─── Input ───
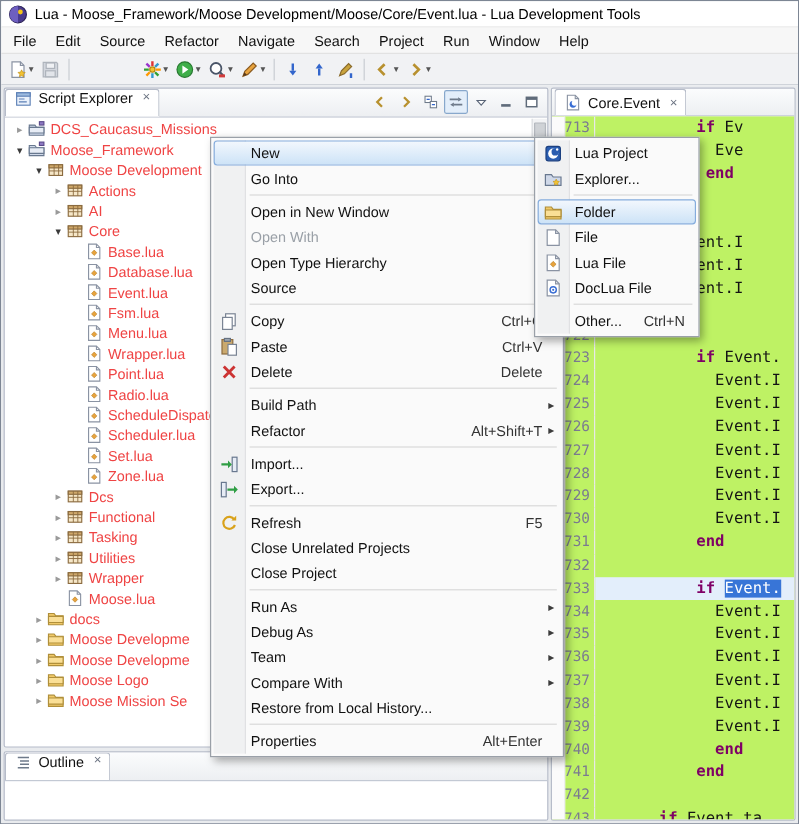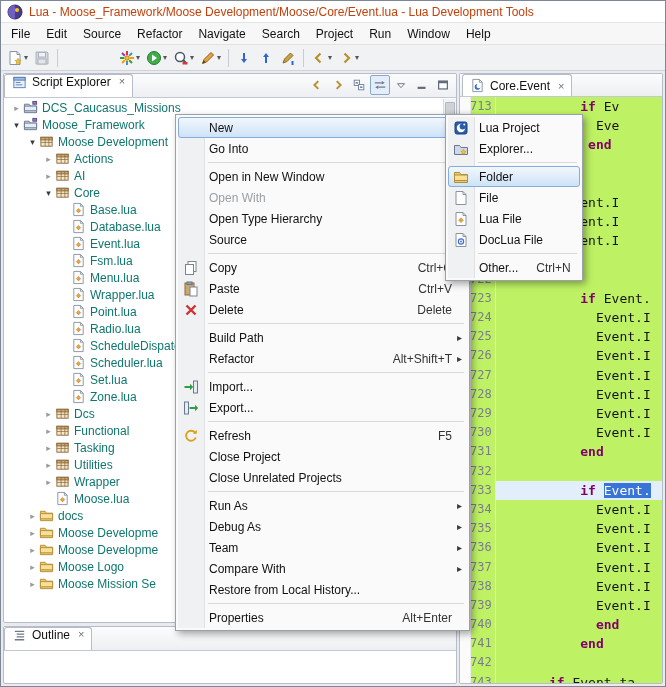"Lua - Moose_Framework/Moose" .title-text { color: #c2410c -> #000000 }
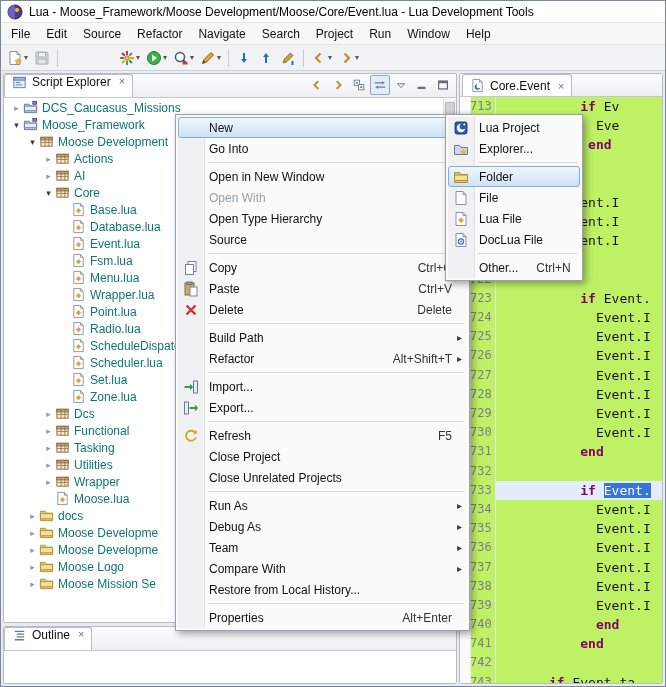"DCS_Caucasus_Missions" .tlabel { color: #0f766e -> #ef4444 }
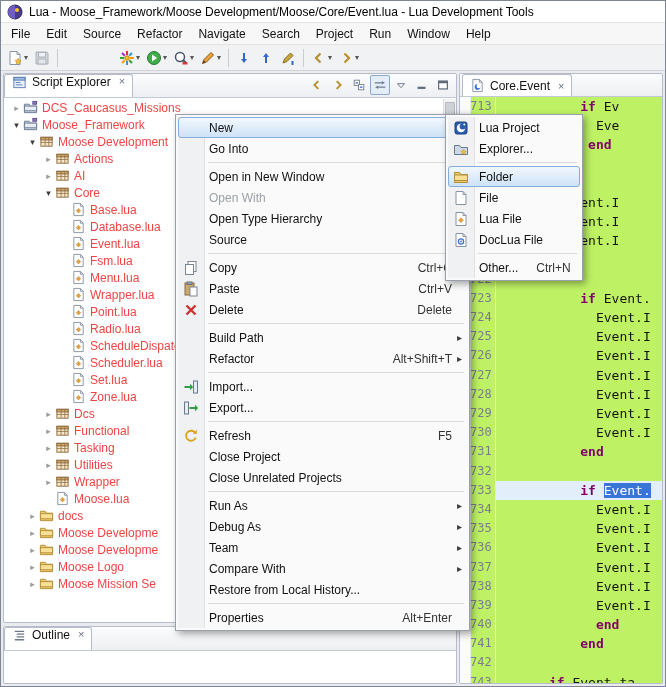"Close Project" div.mi { order: before "Close Unrelated Projects" -> after "Close Unrelated Projects" }
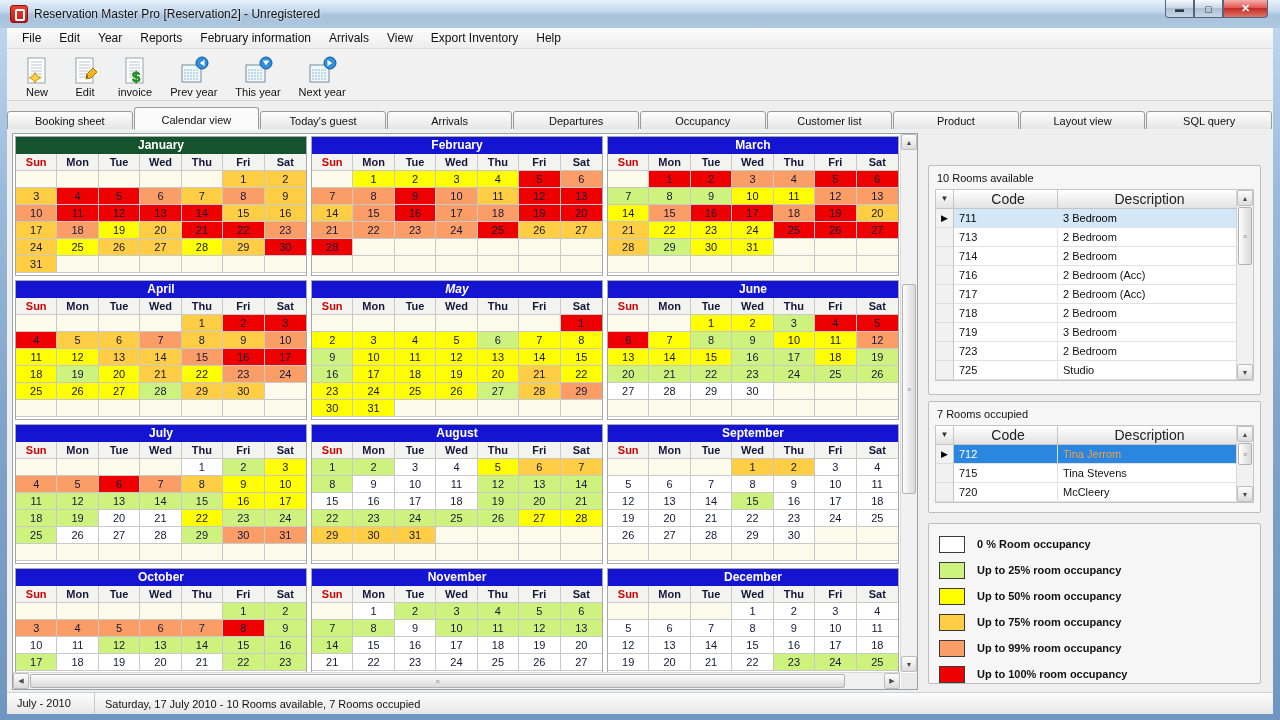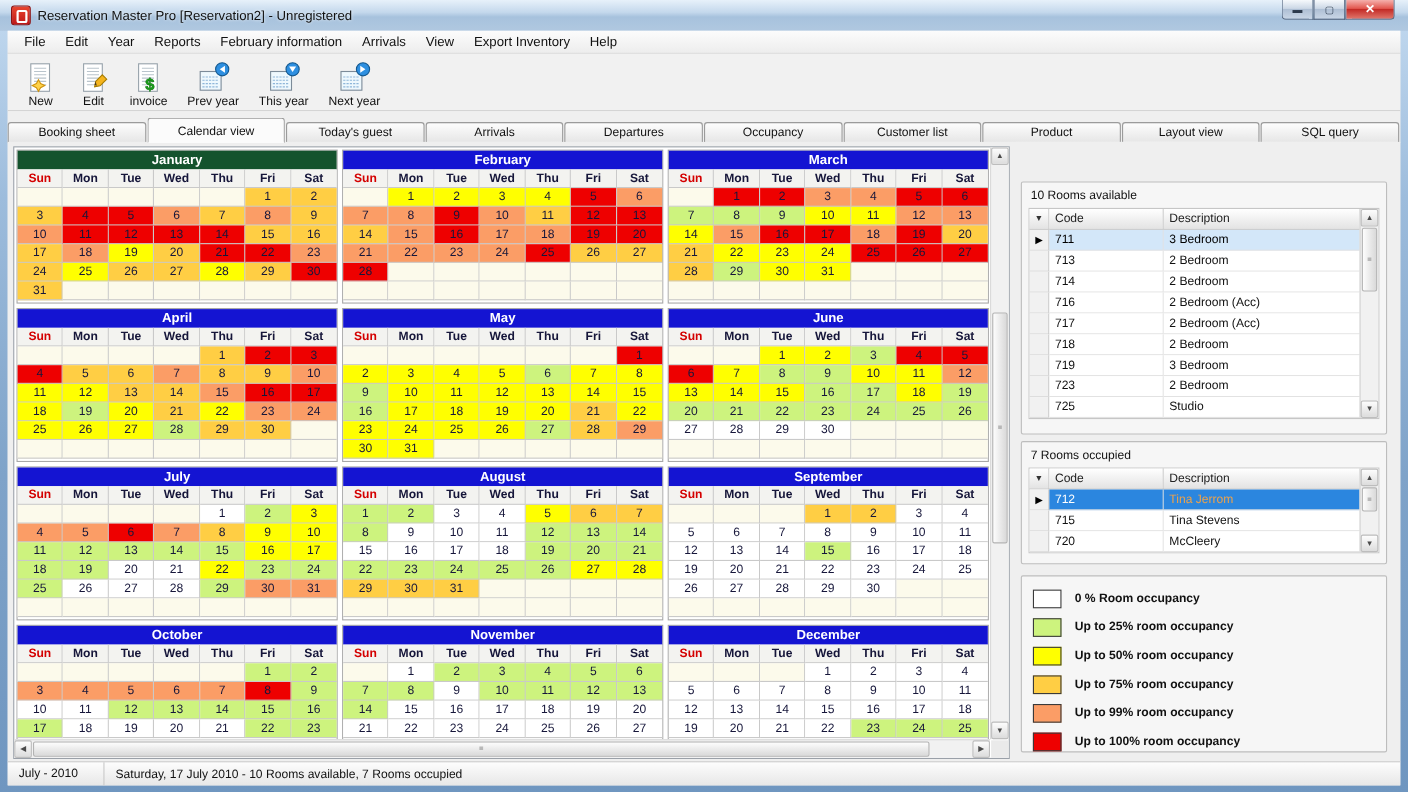"Code" .rg-h { font-size: 11px -> 14px; text-align: none -> center }
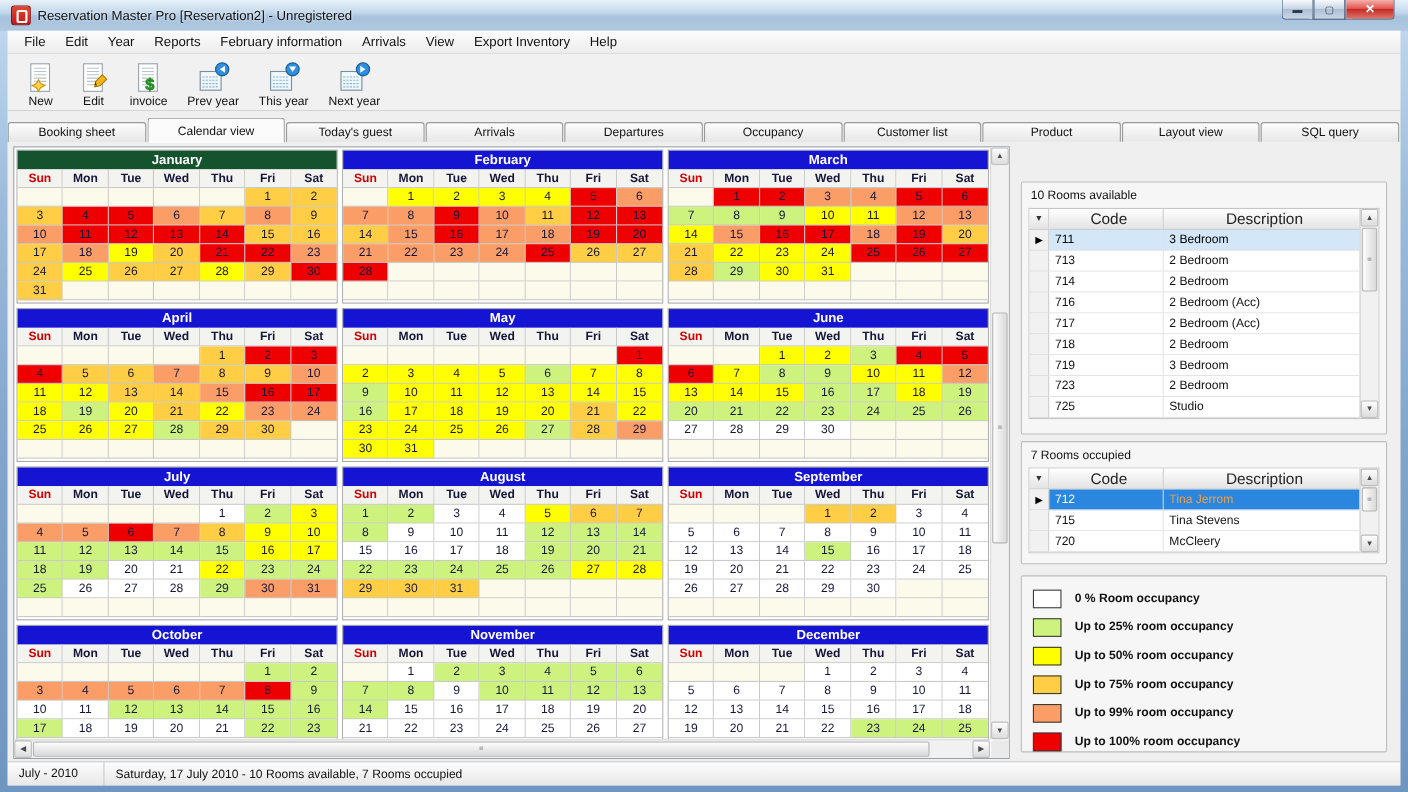"May" div.mtitle { font-style: none -> italic }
───
Exercise goal: A faithful copy of every entry is needed, omitting each image.

Solved exercise:
"Lua - Moose_Framework/Moose" .title-text { color: #c2410c -> #000000 }
"DCS_Caucasus_Missions" .tlabel { color: #0f766e -> #ef4444 }
"Close Project" div.mi { order: before "Close Unrelated Projects" -> after "Close Unrelated Projects" }
"Code" .rg-h { font-size: 11px -> 14px; text-align: none -> center }
"May" div.mtitle { font-style: none -> italic }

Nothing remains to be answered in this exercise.